Caminamos juntas hacia El Ahorcado. El lugar donde guardaré la herencia de mi hermana. Mis pies resuenan sobre el rofe. Es de día y el volcán luce hermoso. Aleja tiene diez años y el pelo negrísimo. Nos sentamos sobre la tierra cuando llegamos junto a él. He dibujado un lugar para mi hermana. Todas las cosas que le gustan. Un mundo sin peligro para su infancia infinita. […] Camino sola en dirección a la cocina de Abuela; cuando me giro, veo los ojos brillantes del volcán, los monstruos del color del piche, a mi hermana Alejandra. Toda mi infancia recogida en un lugar en el que dejé que mi imaginación corriese libre e indómita. Un trocito de paisaje que transformé para soportar un mundo que no alcanzaba a responderme, donde me refugiaba de la ferocidad de la vida. A todos les estoy diciendo adiós. (Corujo, 2025: 178-9)

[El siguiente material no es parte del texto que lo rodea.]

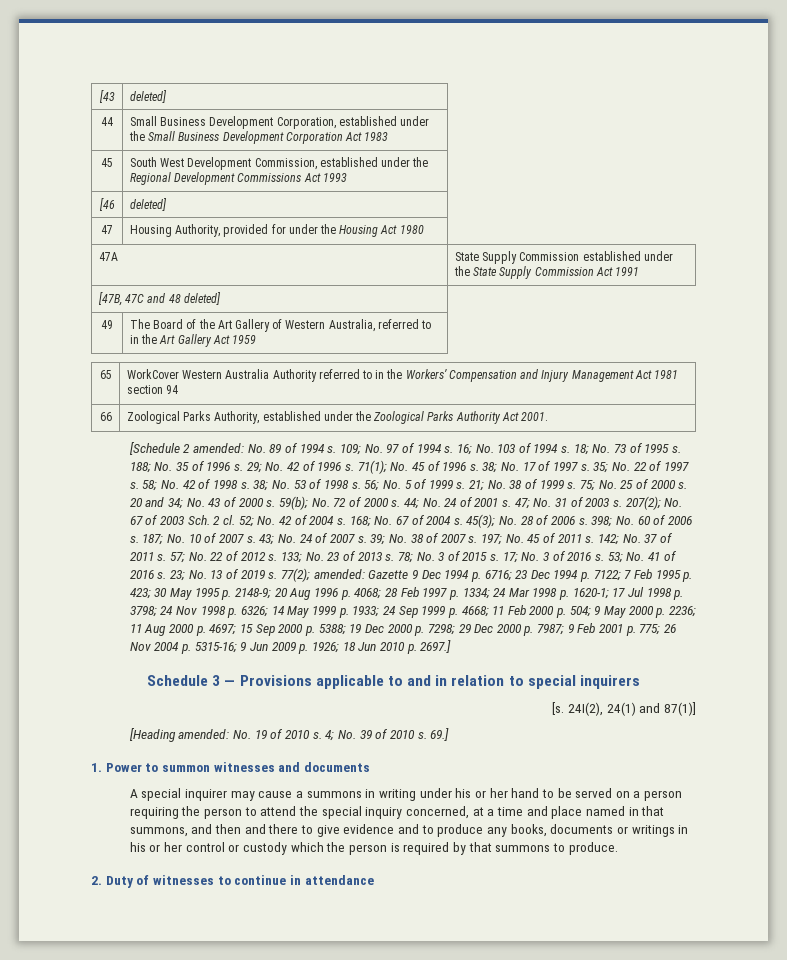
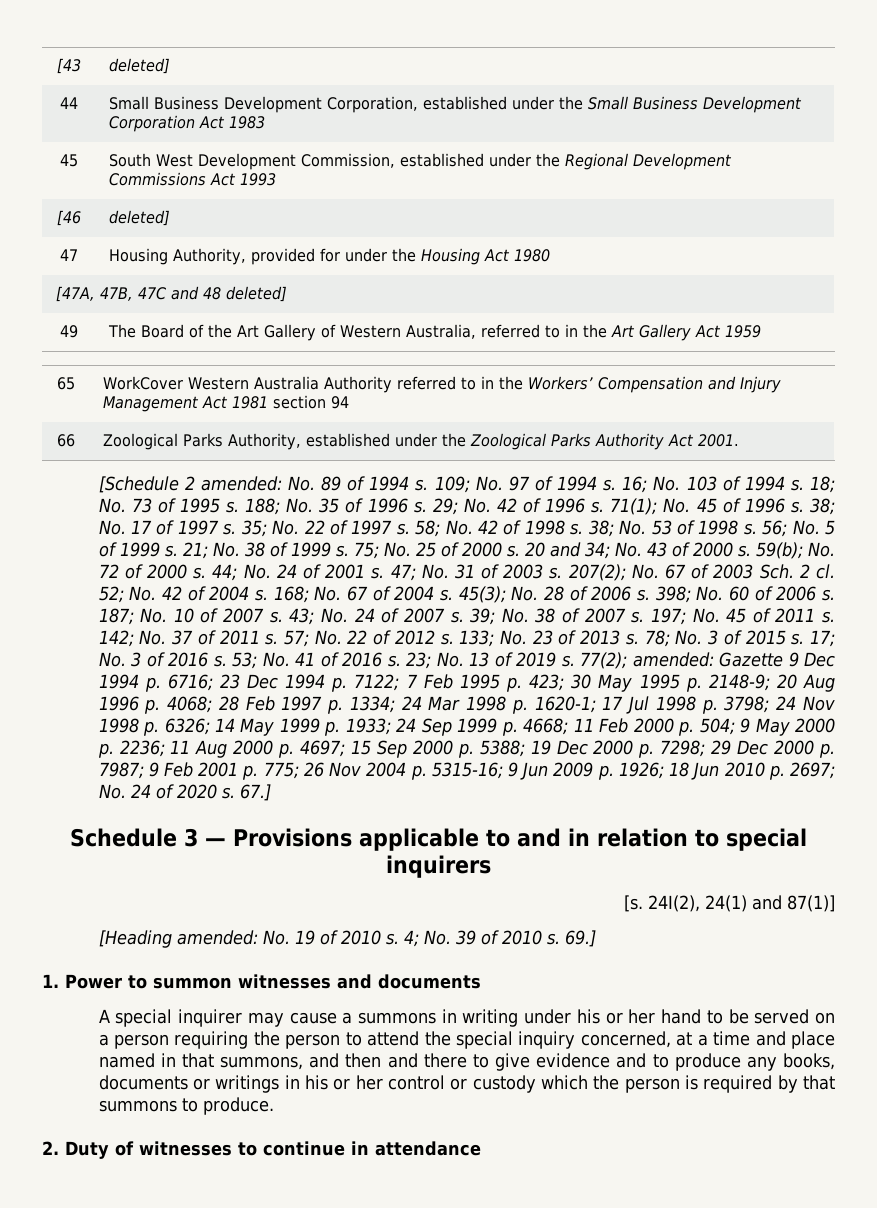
- 47A | State Supply Commission established under the State Supply Commission Act 1991
- [47B, 47C and 48 deleted]
+ [47A, 47B, 47C and 48 deleted]
- 18 Jun 2010 p. 2697.]
+ 18 Jun 2010 p. 2697; No. 24 of 2020 s. 67.]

En definitiva, un texto brillante con una propuesta estructural original que no descuida el más mínimo detalle y que recomiendo como lectura de obligado cumplimiento. Sí, se trata de una recomendación obligatoria. Una autora joven con una escritura consolidada que seguro nos deleitará con futuras producciones. Así que le deseo, y le reclamo, muchas más letras.
Lana Corujo participó en el II Encuentro Literario de Mujeres Escritoras Canarias organizado por la Universidad de La Laguna, el Ayuntamiento de San Cristóbal de La Laguna y la Fundación CajaCanarias el martes 14 de julio. Algunas de las reflexiones desarrolladas en esta reseña proceden de esa conversación.